━━━━━ Dataset excerpts ━━━━━

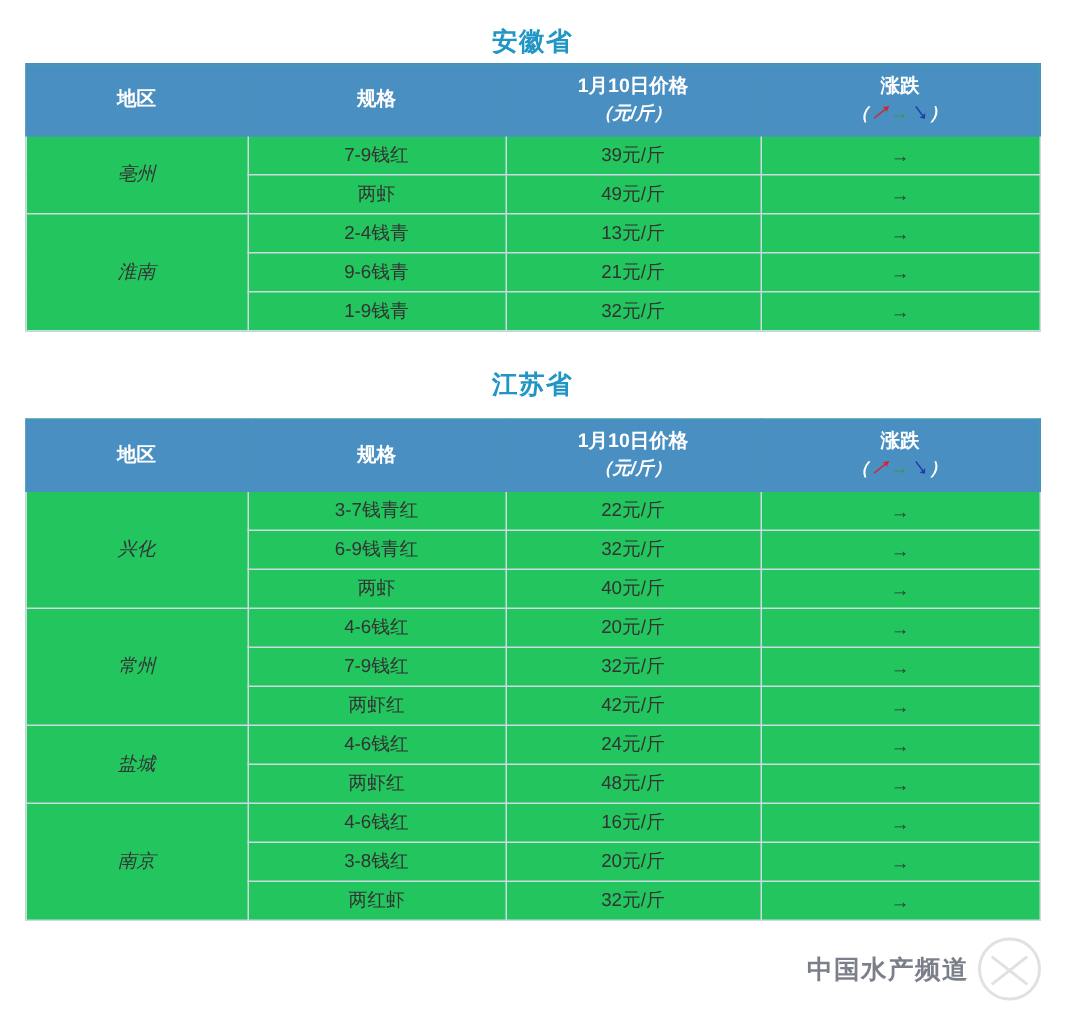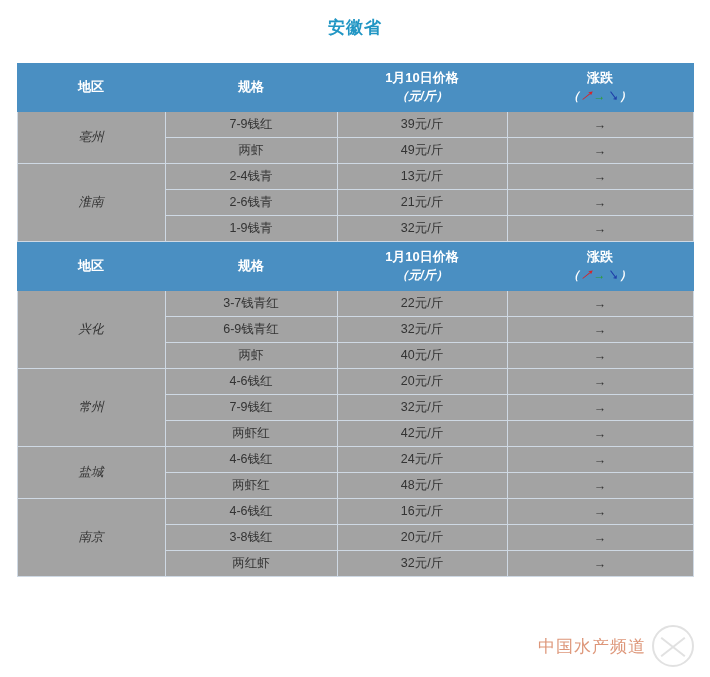--- a/index.html
+++ b/index.html
@@ -14,29 +14,29 @@
     width: 710px; height: 677px;
     overflow: hidden;
   }
   .section-title {
     text-align: center;
     color: #2196c4;
     font-size: 17px;
     font-weight: bold;
     letter-spacing: 1px;
   }
-  .t1 { margin-top: 16px; margin-bottom: 24px; }
+  .t1 { margin-top: 16px; margin-bottom: 3px; }
   .t2 { margin-top: 24px; margin-bottom: 11px; }
 
   table.price {
     border-collapse: collapse;
     table-layout: fixed;
     width: 676px;
     margin: 0 auto;
-    background: #a3a3a3;
+    background: #22c55e;
   }
   table.price col.c1 { width: 148px; }
   table.price col.c2 { width: 172px; }
   table.price col.c3 { width: 170px; }
   table.price col.c4 { width: 186px; }
 
   table.price th, table.price td {
     border: 1px solid #cfd9e4;
     text-align: center;
     vertical-align: middle;
@@ -85,24 +85,25 @@
     position: absolute;
     right: 16px;
     bottom: 10px;
     display: flex;
     align-items: center;
     gap: 6px;
     opacity: 0.55;
     pointer-events: none;
   }
   .watermark .wm-text {
-    color: #c2410c;
+    color: #0f172a;
     font-size: 17px;
     letter-spacing: 1px;
     font-family: "Liberation Serif", serif;
+    font-weight: bold;
   }
   .watermark .wm-logo {
     width: 42px; height: 42px;
     border: 2px solid #c9c9c9;
     border-radius: 50%;
     position: relative;
   }
   .watermark .wm-logo::before,
   .watermark .wm-logo::after {
     content: "";
@@ -156,32 +157,33 @@
         <td class="price">49元/斤</td>
         <td class="trend">→</td>
       </tr>
       <tr>
         <td class="region" rowspan="3">淮南</td>
         <td class="spec">2-4钱青</td>
         <td class="price">13元/斤</td>
         <td class="trend">→</td>
       </tr>
       <tr>
-        <td class="spec">2-6钱青</td>
+        <td class="spec">9-6钱青</td>
         <td class="price">21元/斤</td>
         <td class="trend">→</td>
       </tr>
       <tr>
         <td class="spec">1-9钱青</td>
         <td class="price">32元/斤</td>
         <td class="trend">→</td>
       </tr>
     </tbody>
   </table>
 
+  <div class="section-title t2">江苏省</div>
 
   <table class="price">
     <colgroup>
         <col class="c1">
         <col class="c2">
         <col class="c3">
         <col class="c4">
       </colgroup>
     <thead>
       <tr>

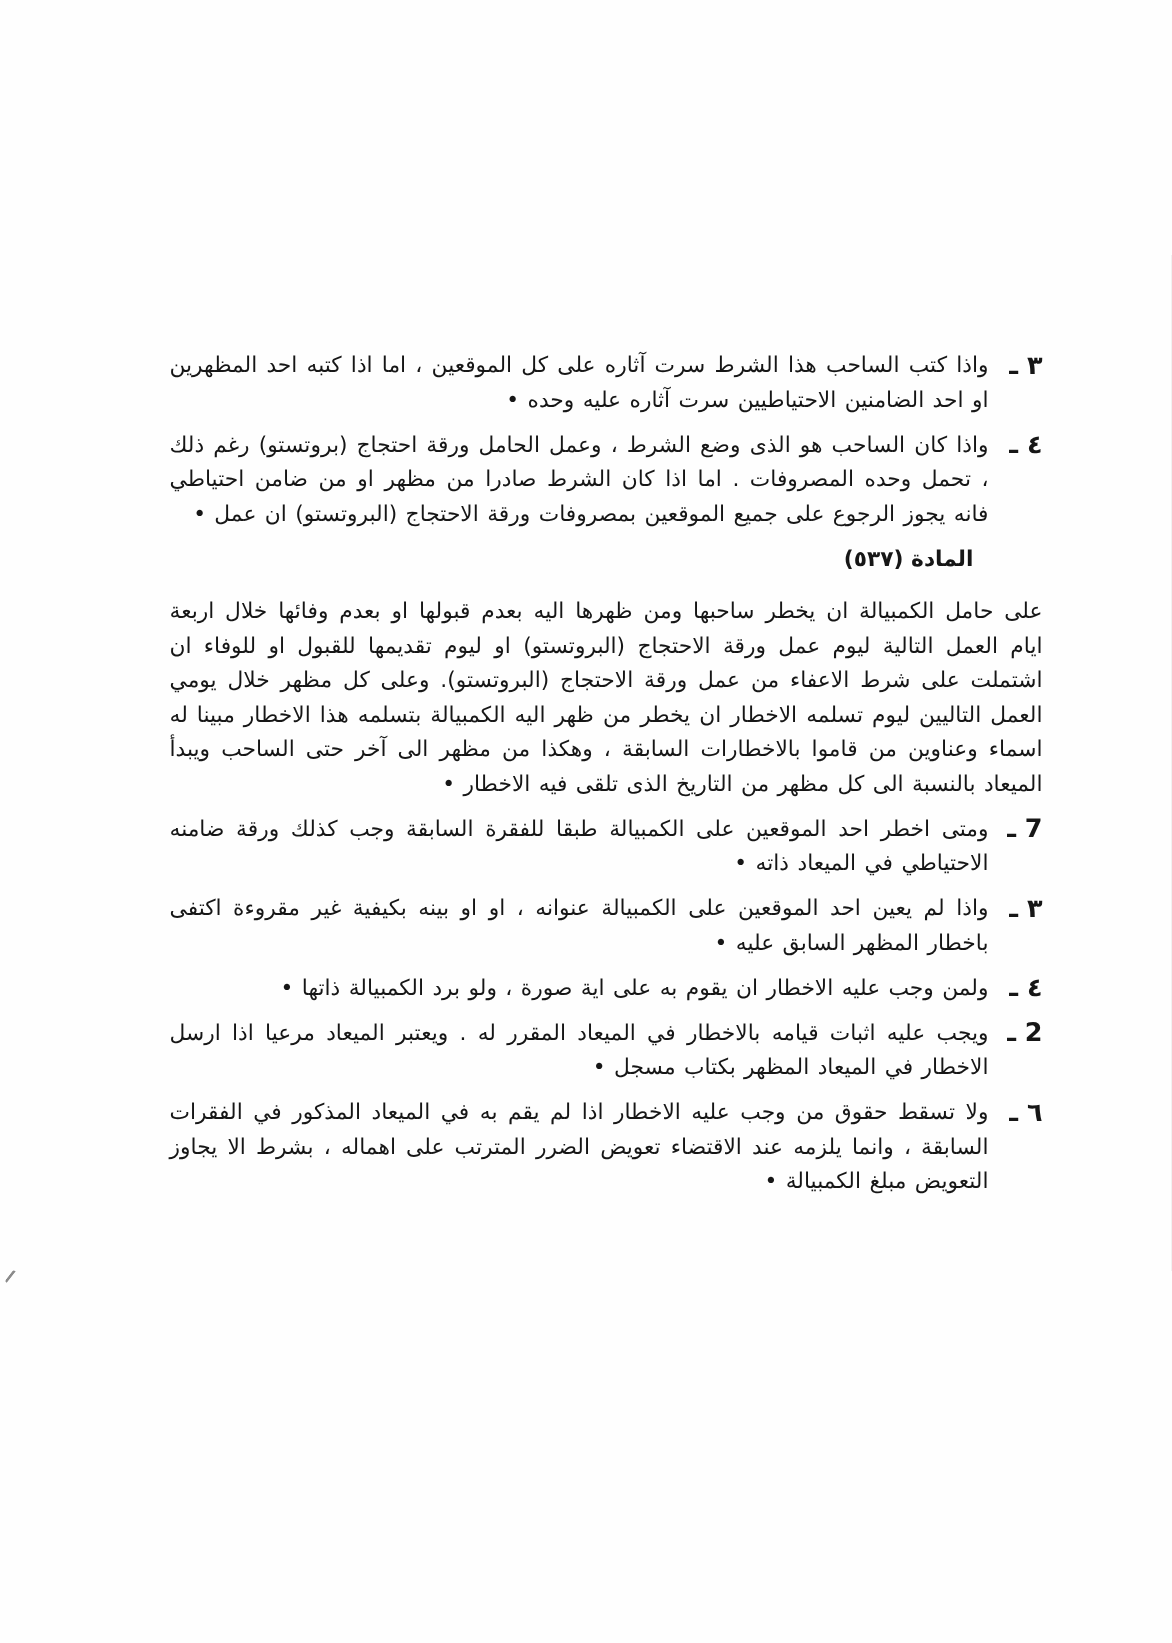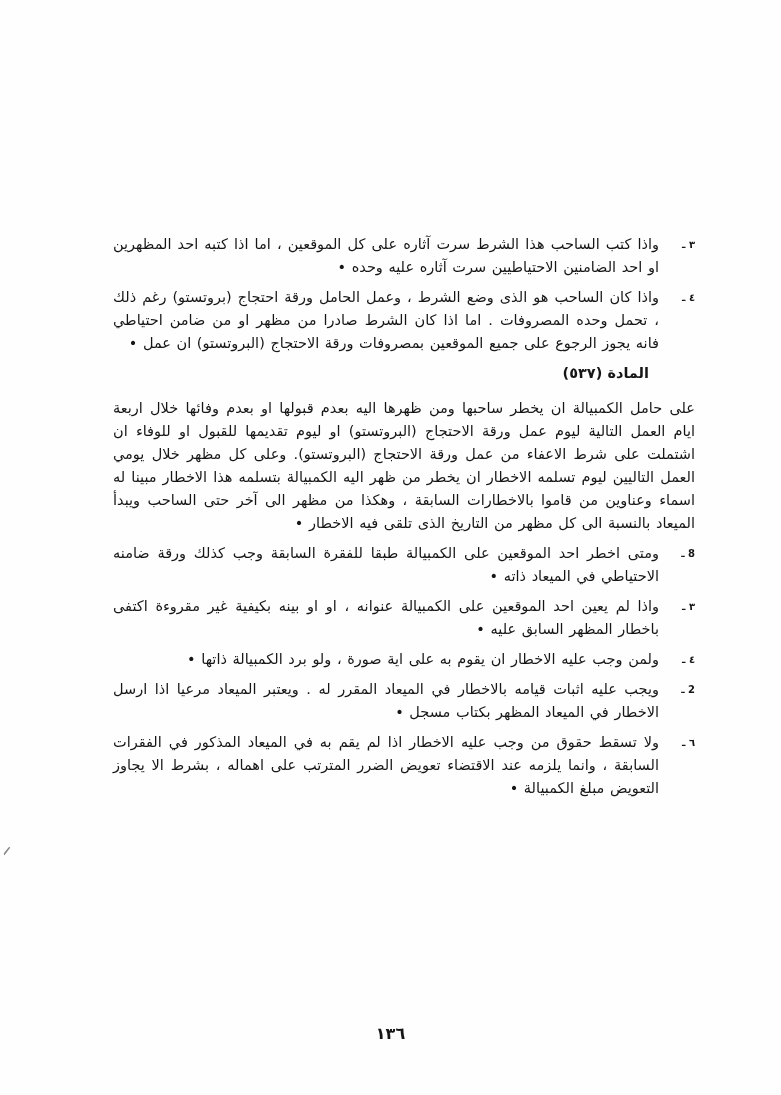--- a/index.html
+++ b/index.html
@@ -25,21 +25,21 @@
     direction: rtl;
   }
   .item {
     display: flex;
     direction: rtl;
     margin-bottom: 7px;
   }
   .num {
     flex: 0 0 36px;
     font-weight: bold;
-    font-size: 10px;
+    font-size: 17px;
     line-height: 23px;
     white-space: nowrap;
   }
   .txt {
     margin: 0;
     flex: 1;
     font-weight: normal;
     font-size: 14.5px;
     line-height: 23px;
     text-align: justify;
@@ -83,35 +83,34 @@
       </div>
       <div class="item">
         <span class="num">٤ ـ</span>
         <p class="txt">واذا كان الساحب هو الذى وضع الشرط ، وعمل الحامل ورقة احتجاج (بروتستو) رغم ذلك ، تحمل وحده المصروفات . اما اذا كان الشرط صادرا من مظهر او من ضامن احتياطي فانه يجوز الرجوع على جميع الموقعين بمصروفات ورقة الاحتجاج (البروتستو) ان عمل •</p>
       </div>
       <div class="article-heading">المادة (٥٣٧)</div>
       <div class="item">
         <p class="txt">على حامل الكمبيالة ان يخطر ساحبها ومن ظهرها اليه بعدم قبولها او بعدم وفائها خلال اربعة ايام العمل التالية ليوم عمل ورقة الاحتجاج (البروتستو) او ليوم تقديمها للقبول او للوفاء ان اشتملت على شرط الاعفاء من عمل ورقة الاحتجاج (البروتستو). وعلى كل مظهر خلال يومي العمل التاليين ليوم تسلمه الاخطار ان يخطر من ظهر اليه الكمبيالة بتسلمه هذا الاخطار مبينا له اسماء وعناوين من قاموا بالاخطارات السابقة ، وهكذا من مظهر الى آخر حتى الساحب ويبدأ الميعاد بالنسبة الى كل مظهر من التاريخ الذى تلقى فيه الاخطار •</p>
       </div>
       <div class="item">
-        <span class="num">8 ـ</span>
+        <span class="num">7 ـ</span>
         <p class="txt">ومتى اخطر احد الموقعين على الكمبيالة طبقا للفقرة السابقة وجب كذلك ورقة ضامنه الاحتياطي في الميعاد ذاته •</p>
       </div>
       <div class="item">
         <span class="num">٣ ـ</span>
         <p class="txt">واذا لم يعين احد الموقعين على الكمبيالة عنوانه ، او او بينه بكيفية غير مقروءة اكتفى باخطار المظهر السابق عليه •</p>
       </div>
       <div class="item">
         <span class="num">٤ ـ</span>
         <p class="txt">ولمن وجب عليه الاخطار ان يقوم به على اية صورة ، ولو برد الكمبيالة ذاتها •</p>
       </div>
       <div class="item">
         <span class="num">2 ـ</span>
         <p class="txt">ويجب عليه اثبات قيامه بالاخطار في الميعاد المقرر له . ويعتبر الميعاد مرعيا اذا ارسل الاخطار في الميعاد المظهر بكتاب مسجل •</p>
       </div>
       <div class="item">
         <span class="num">٦ ـ</span>
         <p class="txt">ولا تسقط حقوق من وجب عليه الاخطار اذا لم يقم به في الميعاد المذكور في الفقرات السابقة ، وانما يلزمه عند الاقتضاء تعويض الضرر المترتب على اهماله ، بشرط الا يجاوز التعويض مبلغ الكمبيالة •</p>
       </div>
     </div>
   <div class="scan-artifact"></div>
-  <div class="page-number">١٣٦</div>
 </div>
 
 </body></html>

━━━━━

* Task statement: Report the tally of lines in the listing that carry the string "font", and nothing else.

* Response box: 10